Goal of the exercise —
Your task is to filter the data below down to the lines holding "zonename".

START Extracted records

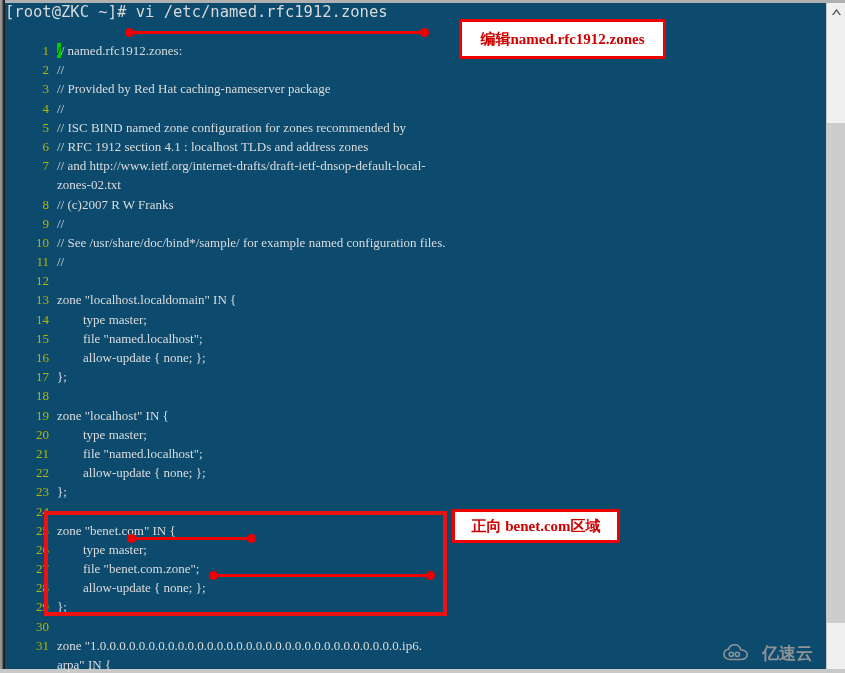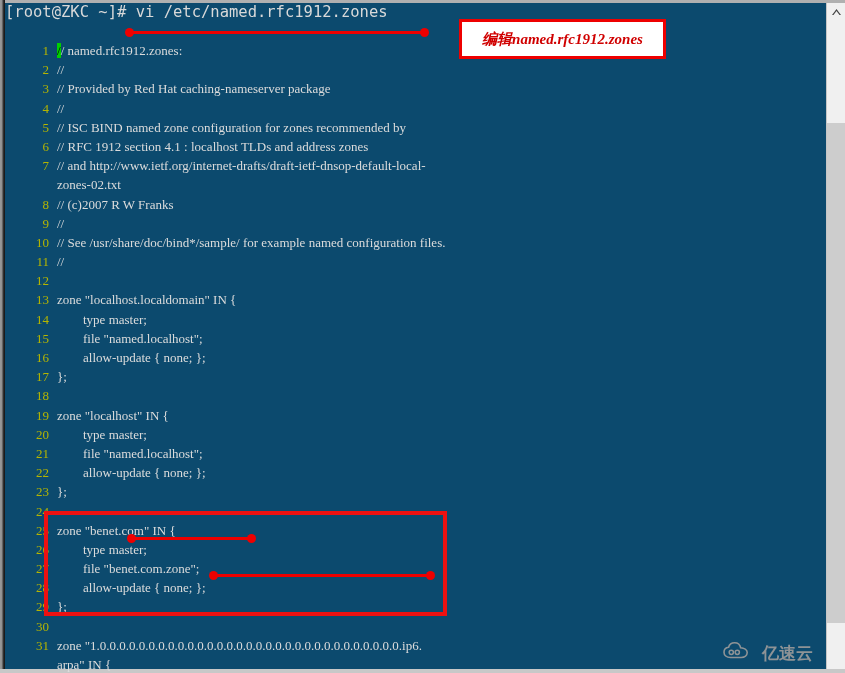--- a/index.html
+++ b/index.html
@@ -111,21 +111,20 @@
     background: #ffffff;
     border: 3px solid #ee0000;
     color: #d00000;
     font-family: "Liberation Serif", "DejaVu Serif", serif;
     font-weight: bold;
     display: flex;
     align-items: center;
     justify-content: center;
     box-sizing: border-box;
     white-space: nowrap;
-    font-style: italic;
   }
   #anno-top {
     left: 459px; top: 19px;
     width: 207px; height: 40px;
     font-size: 15px;
   }
   #anno-zone {
     left: 452px; top: 509px;
     width: 168px; height: 34px;
     font-size: 15px;
@@ -163,21 +162,21 @@
 
   #uline-cmd { left: 129px; top: 31px; width: 296px; }
   #uline-zonename { left: 131px; top: 537px; width: 121px; }
   #uline-filename { left: 213px; top: 574px; width: 218px; }
 
   
   .watermark {
     position: absolute;
     right: 32px; bottom: 8px;
     display: flex;
-    align-items: flex-start;
+    align-items: flex-end;
     gap: 13px;
     opacity: 0.92;
   }
   .wm-text {
     font-family: "DejaVu Sans", "Liberation Sans", sans-serif;
     font-size: 17px;
     font-weight: bold;
     color: #9a9a9a;
   }
 </style>
@@ -213,20 +212,21 @@
   <div class="uline" id="uline-zonename">
     <span class="dot left"></span>
     <span class="dot right"></span>
   </div>
   <div class="uline" id="uline-filename">
     <span class="dot left"></span>
     <span class="dot right"></span>
   </div>
 
   <div class="anno-box" id="anno-top">编辑named.rfc1912.zones</div>
+  <div class="anno-box" id="anno-zone">正向 benet.com区域</div>
 
   <div class="watermark">
     <span>
       <svg width="26" height="17" viewBox="0 0 26 17" aria-hidden="true">
         <path d="M7.5 15.5 C3.4 15.5 1 13.2 1 10.3 C1 7.7 3 5.6 5.6 5.3 C6.3 2.6 8.7 0.8 11.6 0.8 C14.6 0.8 17.1 2.9 17.6 5.7 C21 5.9 24.2 7.6 24.2 10.6 C24.2 13.4 21.6 15.5 18.2 15.5 Z" fill="none" stroke="#9a9a9a" stroke-width="1.6"></path>
         <circle cx="8.3" cy="10.3" r="2.1" fill="none" stroke="#9a9a9a" stroke-width="1.5"></circle>
         <circle cx="14.3" cy="10.3" r="2.1" fill="none" stroke="#9a9a9a" stroke-width="1.5"></circle>
       </svg>
     </span>
     <span class="wm-text">亿速云</span>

END Extracted records

Expected answer —
   #uline-zonename { left: 131px; top: 537px; width: 121px; }
   <div class="uline" id="uline-zonename">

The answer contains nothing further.